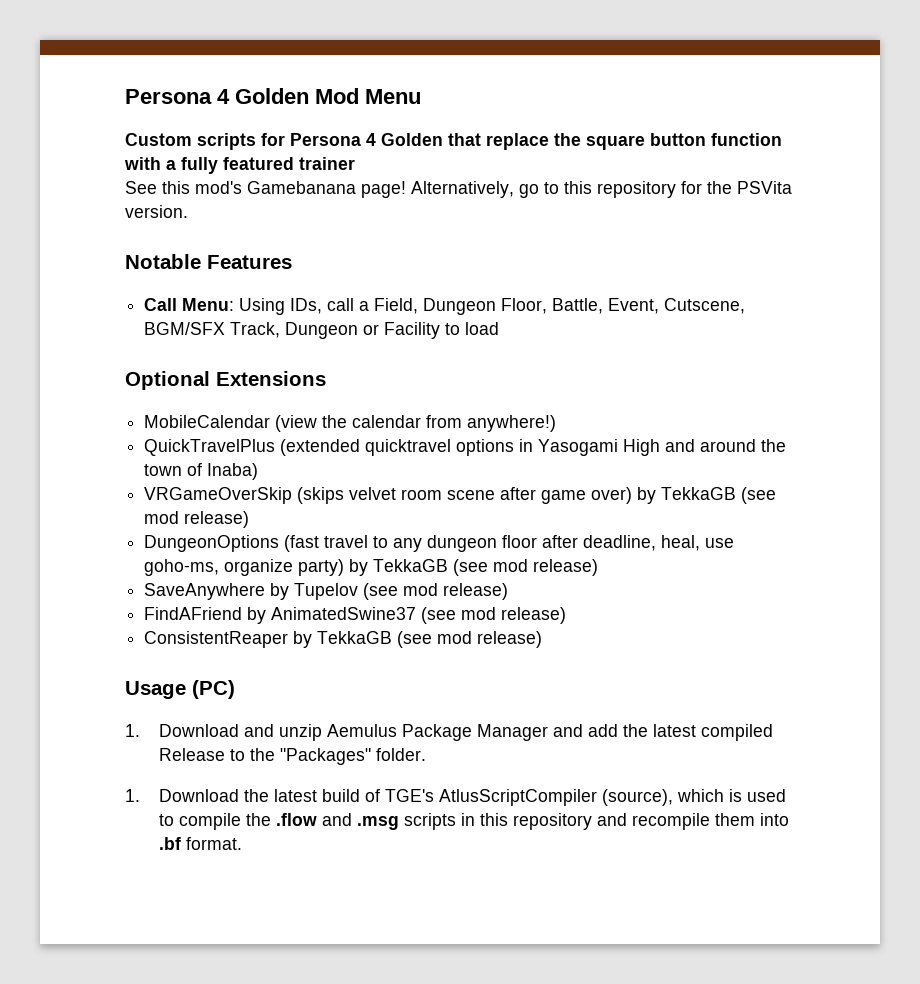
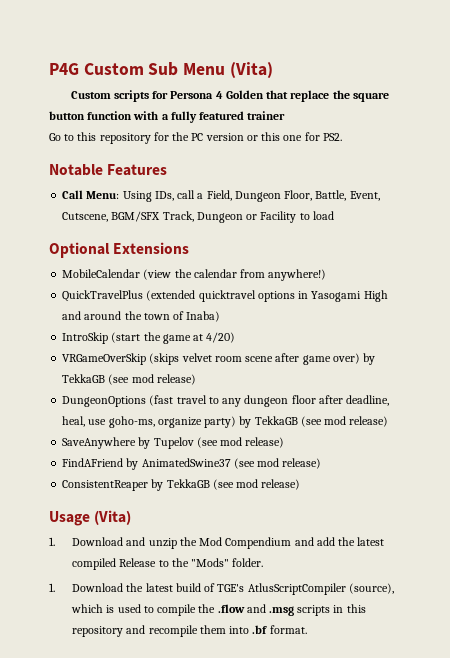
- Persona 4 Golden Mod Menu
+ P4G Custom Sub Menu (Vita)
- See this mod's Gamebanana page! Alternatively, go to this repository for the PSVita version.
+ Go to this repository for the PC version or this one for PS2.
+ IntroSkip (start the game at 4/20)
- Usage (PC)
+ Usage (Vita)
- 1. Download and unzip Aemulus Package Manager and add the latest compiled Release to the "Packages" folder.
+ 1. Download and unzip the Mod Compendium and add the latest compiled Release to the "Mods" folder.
* * *
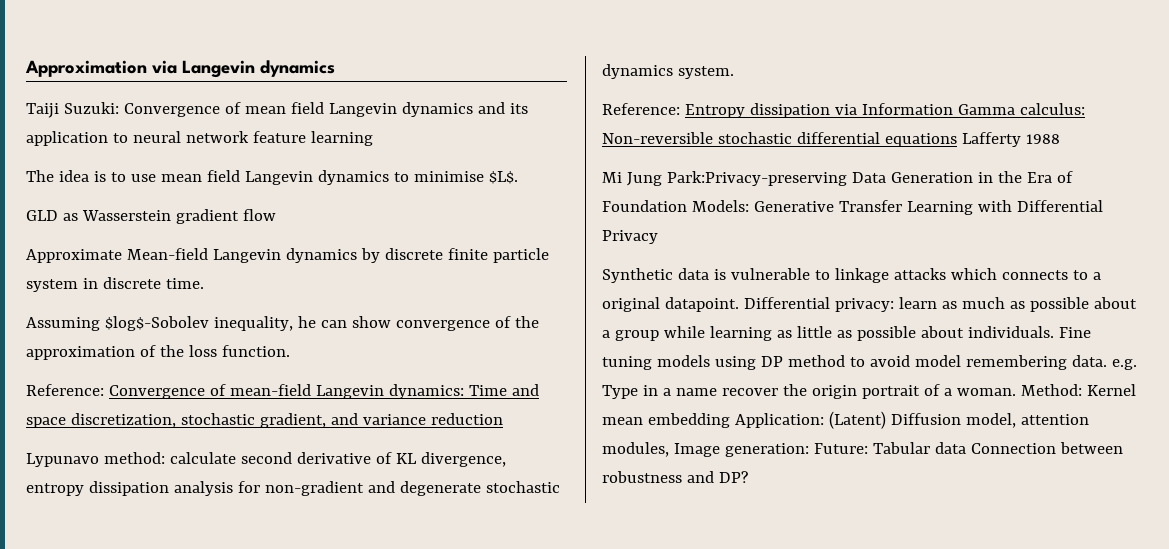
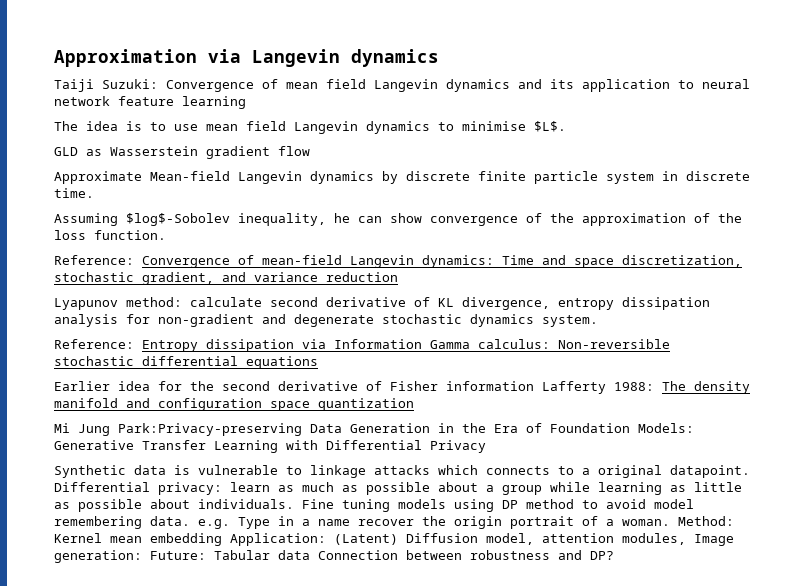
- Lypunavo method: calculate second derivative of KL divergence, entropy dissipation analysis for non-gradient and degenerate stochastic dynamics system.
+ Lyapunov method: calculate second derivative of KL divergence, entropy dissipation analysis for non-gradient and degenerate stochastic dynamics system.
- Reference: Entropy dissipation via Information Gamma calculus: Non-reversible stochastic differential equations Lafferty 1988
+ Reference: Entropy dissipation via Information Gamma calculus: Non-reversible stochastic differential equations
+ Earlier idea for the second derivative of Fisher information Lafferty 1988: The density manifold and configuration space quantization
---
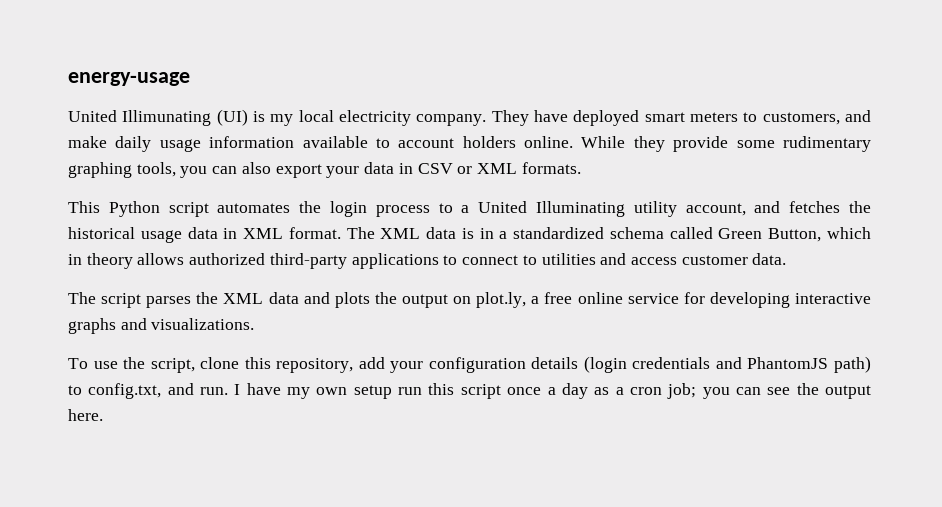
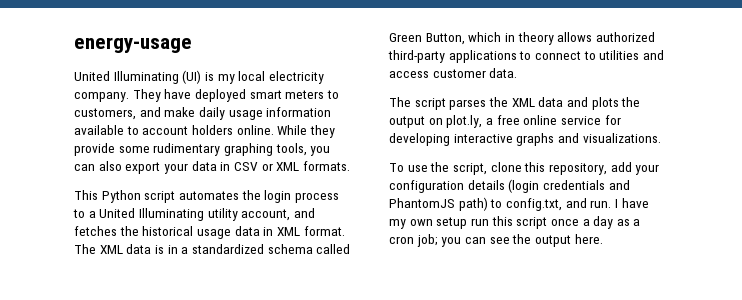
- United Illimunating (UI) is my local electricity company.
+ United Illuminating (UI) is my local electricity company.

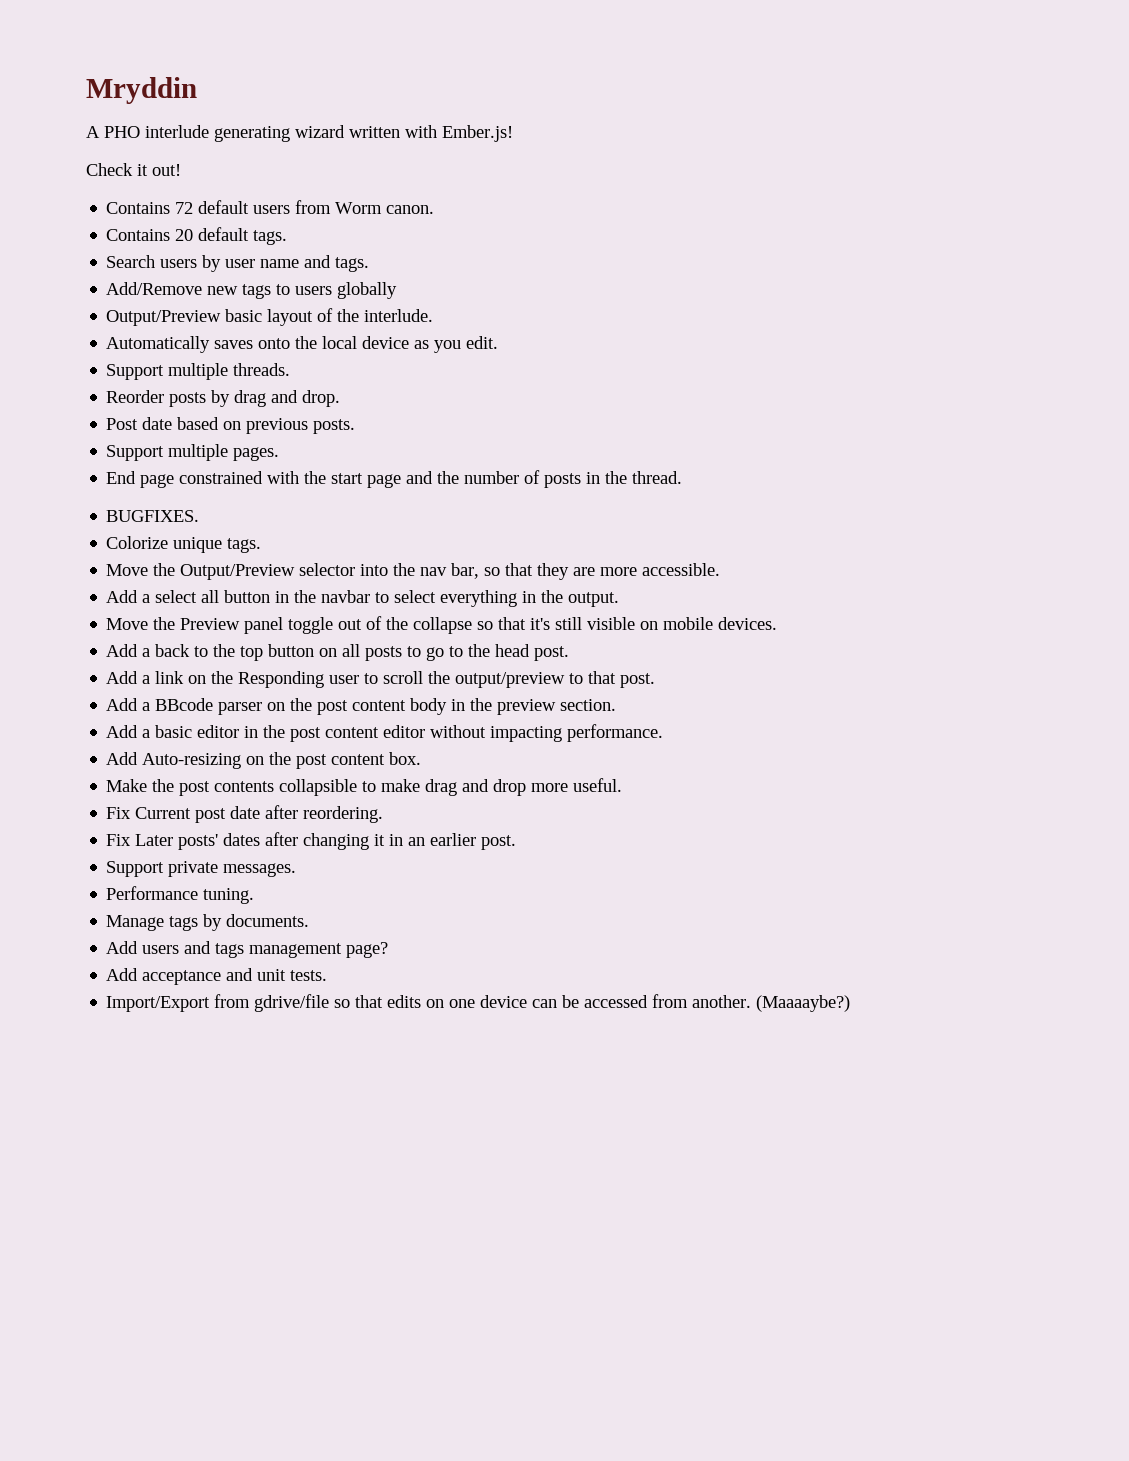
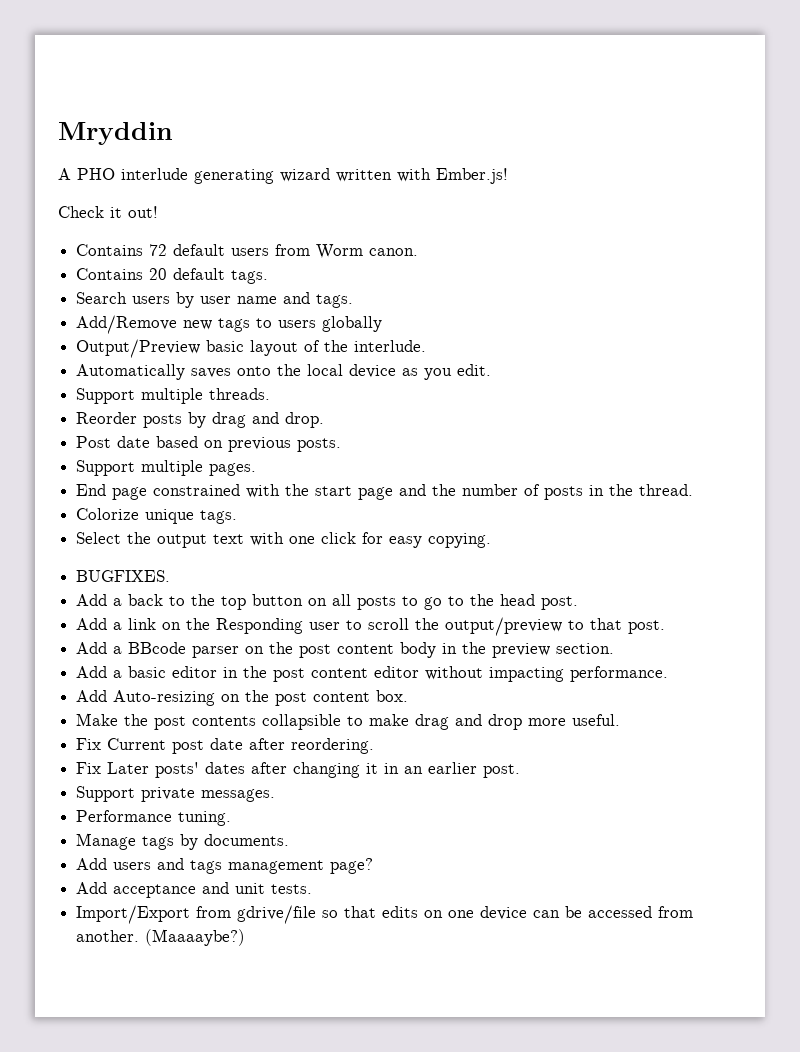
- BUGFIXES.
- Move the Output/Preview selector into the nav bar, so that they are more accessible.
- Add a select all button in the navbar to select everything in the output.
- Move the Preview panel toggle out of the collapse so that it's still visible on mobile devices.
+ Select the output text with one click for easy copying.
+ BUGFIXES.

_Problem details_
Take each line above that contains "dynamics" and copy it out.

_Result of the task_
- Lypunavo method: calculate second derivative of KL divergence, entropy dissipation analysis for non-gradient and degenerate stochastic dynamics system.
+ Lyapunov method: calculate second derivative of KL divergence, entropy dissipation analysis for non-gradient and degenerate stochastic dynamics system.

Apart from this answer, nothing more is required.